A postnatal fitness program can help you regain fitness and speed up weight loss. The key, however, is to exercise moderately and progress slowly. Here are guidelines that will help you safely and effectively include exercise in your postpartum recovery:

Postpartum exercise pointers

  • Consult your doctor before beginning any exercise program. In general, most moms should give themselves up to six weeks following delivery to recover. Those who have a cesarean section or medical complications may need additional time to heal.
  • The American College of Obstetricians and Gynecologists reminds new moms that many of the changes that took place during pregnancy will persist for 4 to 6 weeks following birth, so you should resume exercise gradually.
  • If you develop severe or chronic pain, increased vaginal bleeding or discharge, faintness, nausea, shortness of breath, extreme fatigue, or muscle weakness, stop exercising and consult your doctor immediately.
  • Make sure your exercise shoes fit properly. Your feet may have increased up to a full size following pregnancy. Don’t squeeze your feet into too-small shoes—that can cause chronic foot problems.
  • Find a bra that provides support without chafing or discomfort. Some nursing moms find that wearing two exercise bras provides comfortable support.

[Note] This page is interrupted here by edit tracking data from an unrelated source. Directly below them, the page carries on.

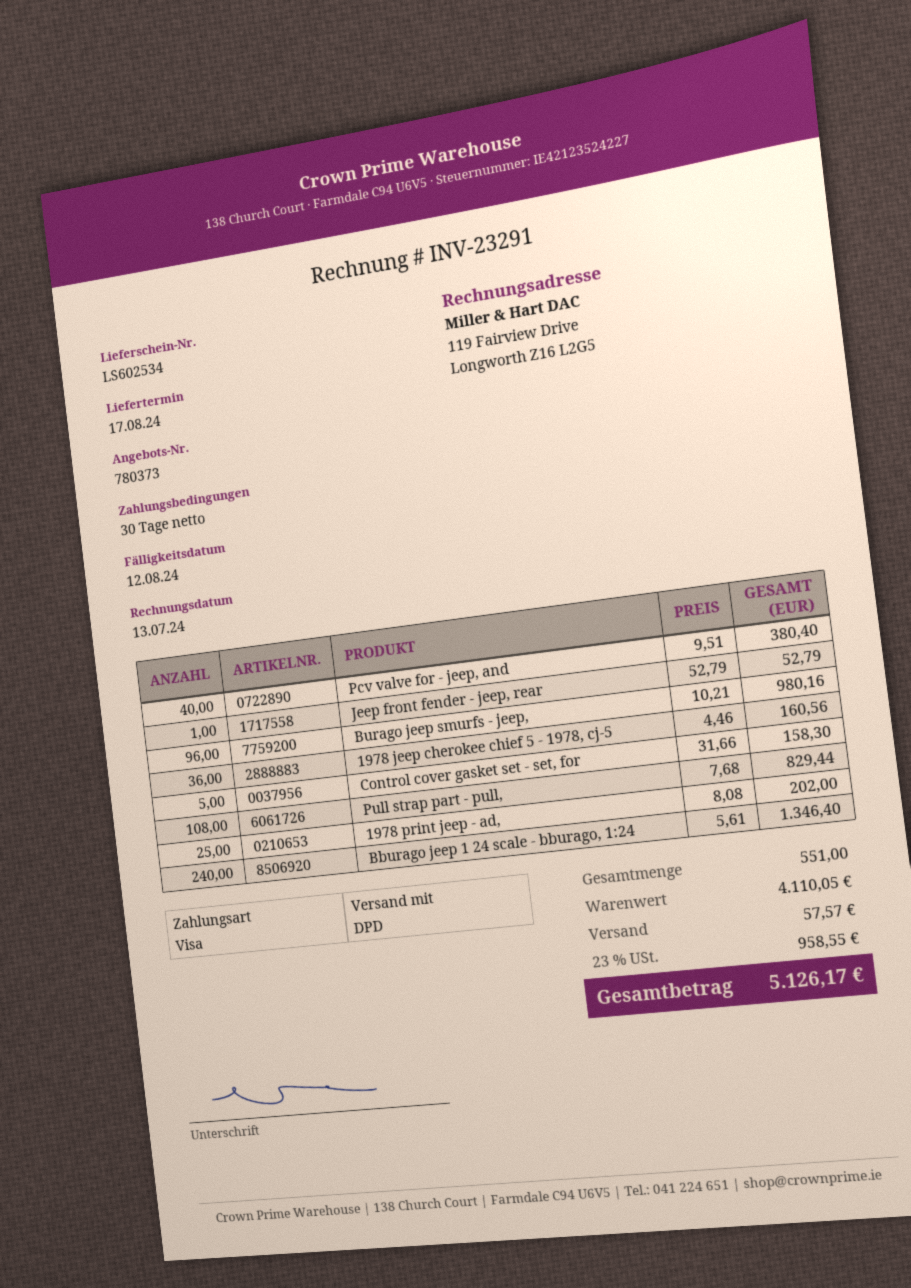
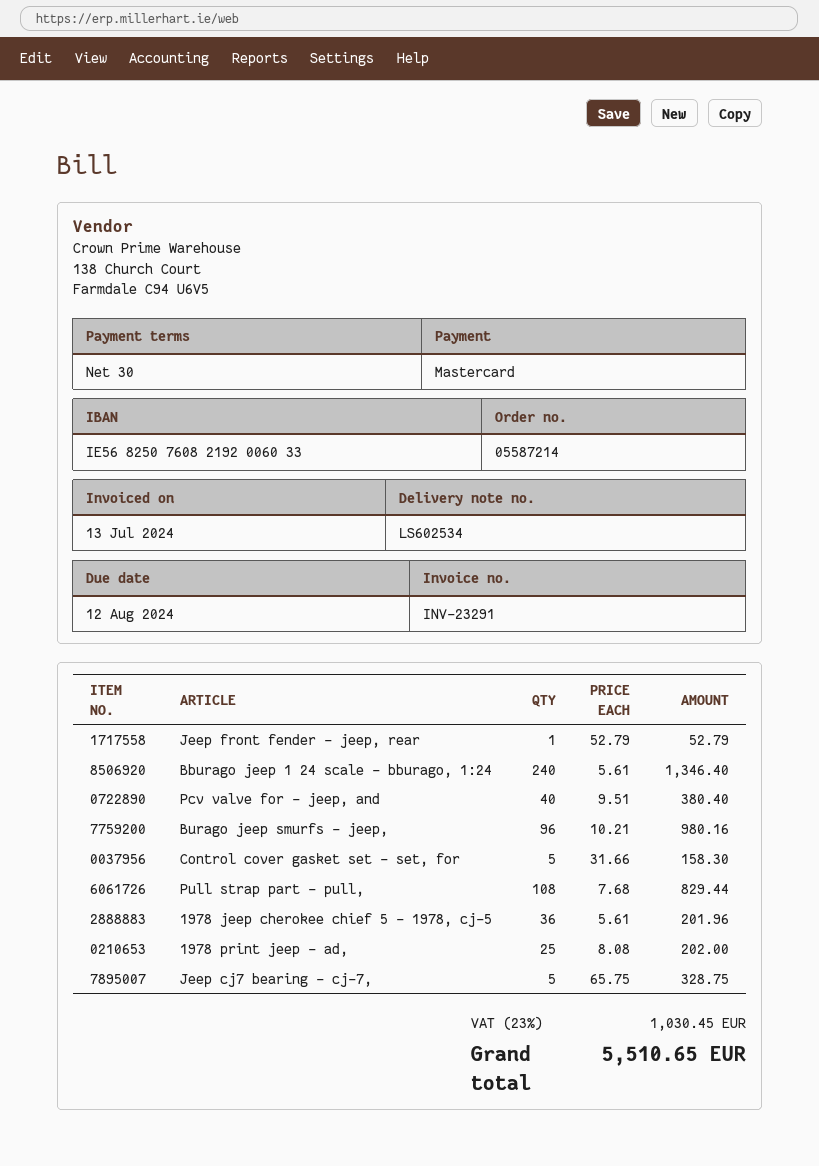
payment method: Visa -> Mastercard
1978 jeep cherokee chief 5 - 1978, cj-5: 36 x 4.46 = 160.56 -> 36 x 5.61 = 201.96
Jeep cj7 bearing - cj-7,: none -> 5 x 65.75 = 328.75
shipping: 57.57 -> none
tax: 23% = 958.55 -> 23% = 1030.45
total: 5126.17 -> 5510.65

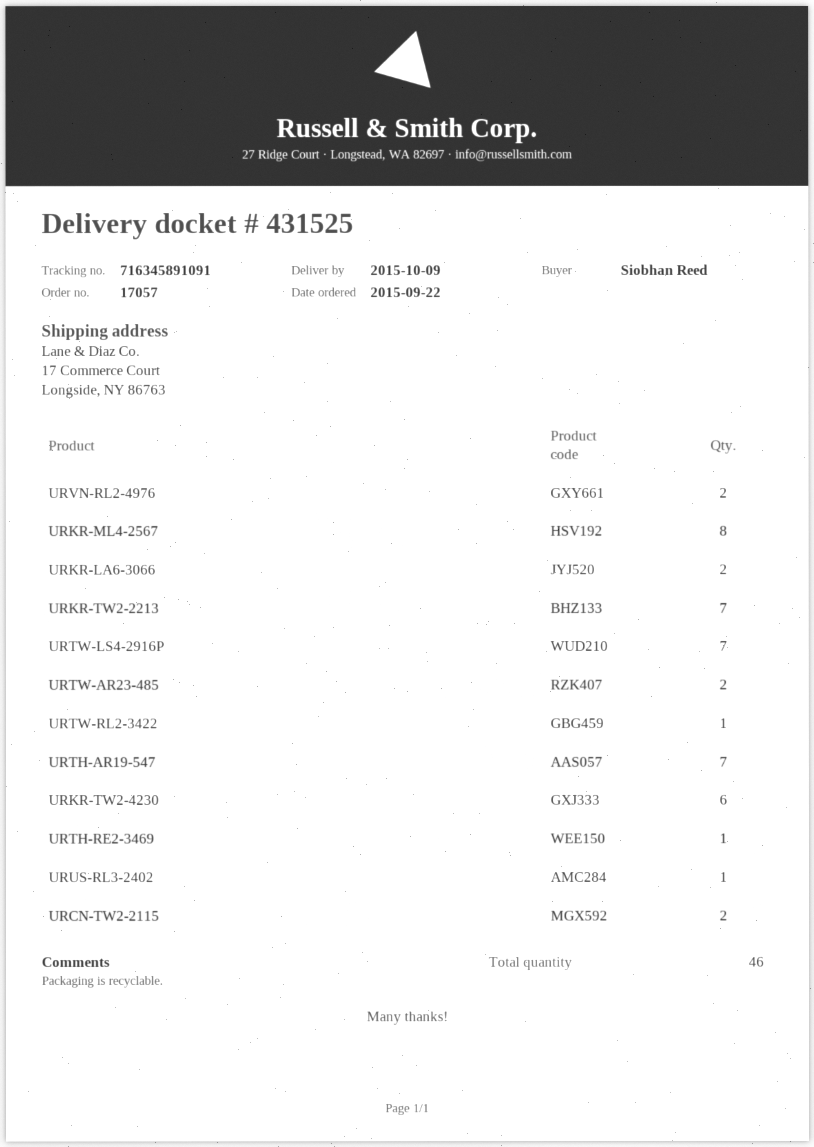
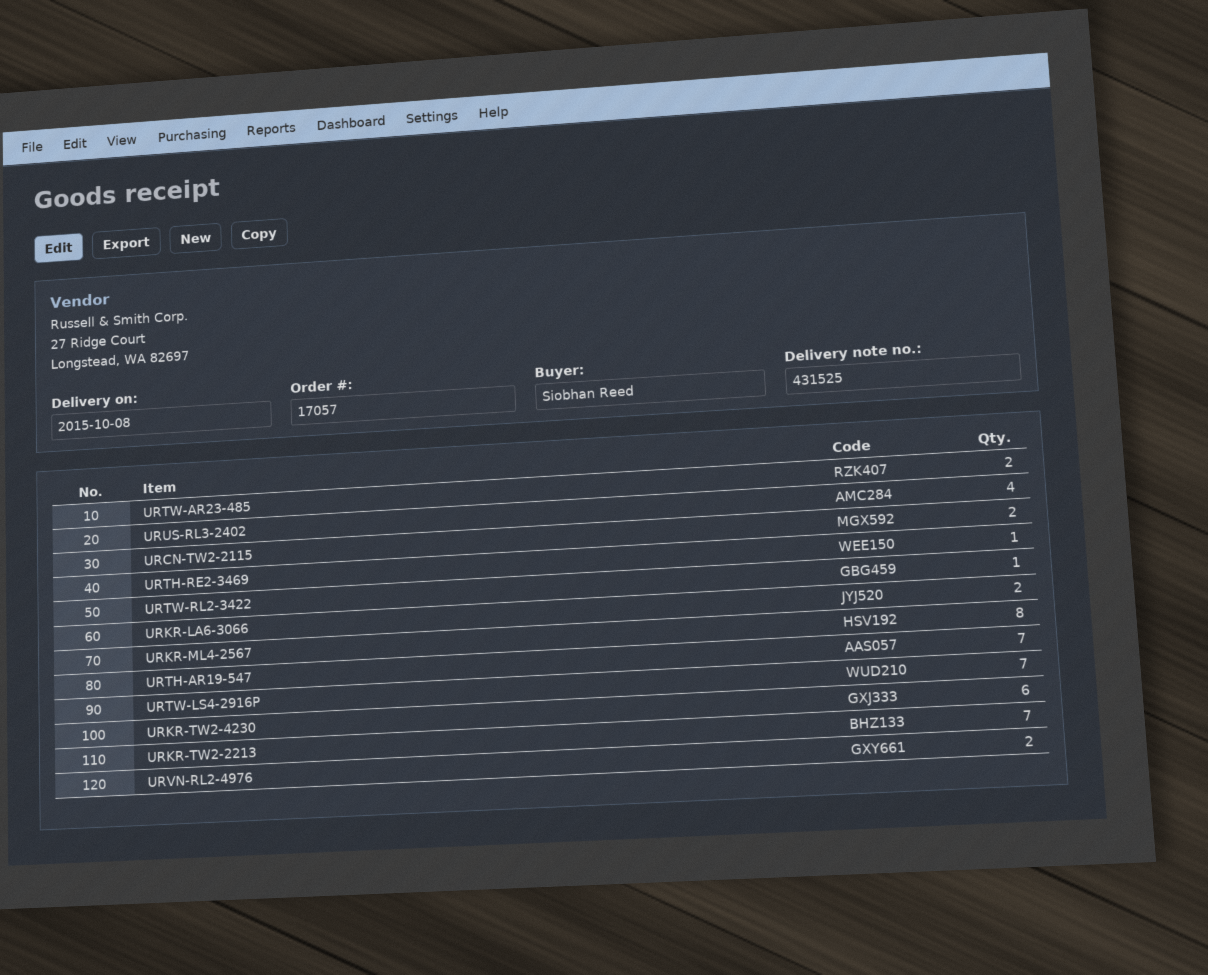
delivery date: 2015-10-09 -> 2015-10-08
URUS-RL3-2402: 1 -> 4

  • Keep a water bottle handy and drink frequently. You need additional fluids when breastfeeding and with exercise. It’s also a good idea to have a light carbohydrate snack, like a few whole-grain crackers or a piece of fruit, an hour or so before exercise.
  • Make sure your fitness program includes aerobic, strength, and flexibility components as well as a warm-up and cool-down.
  • Try to spend 20 to 60 minutes 3 to 5 days a week doing some form of aerobic exercise. Walking, biking, jogging, and swimming are great ways to get in shape. Choose an exercise that you enjoy and can easily include in your schedule.
  • Listen to your body and slow down or rest when you feel out of breath or uncomfortable. Increasing your exercise time and intensity too quickly sets you up for injury.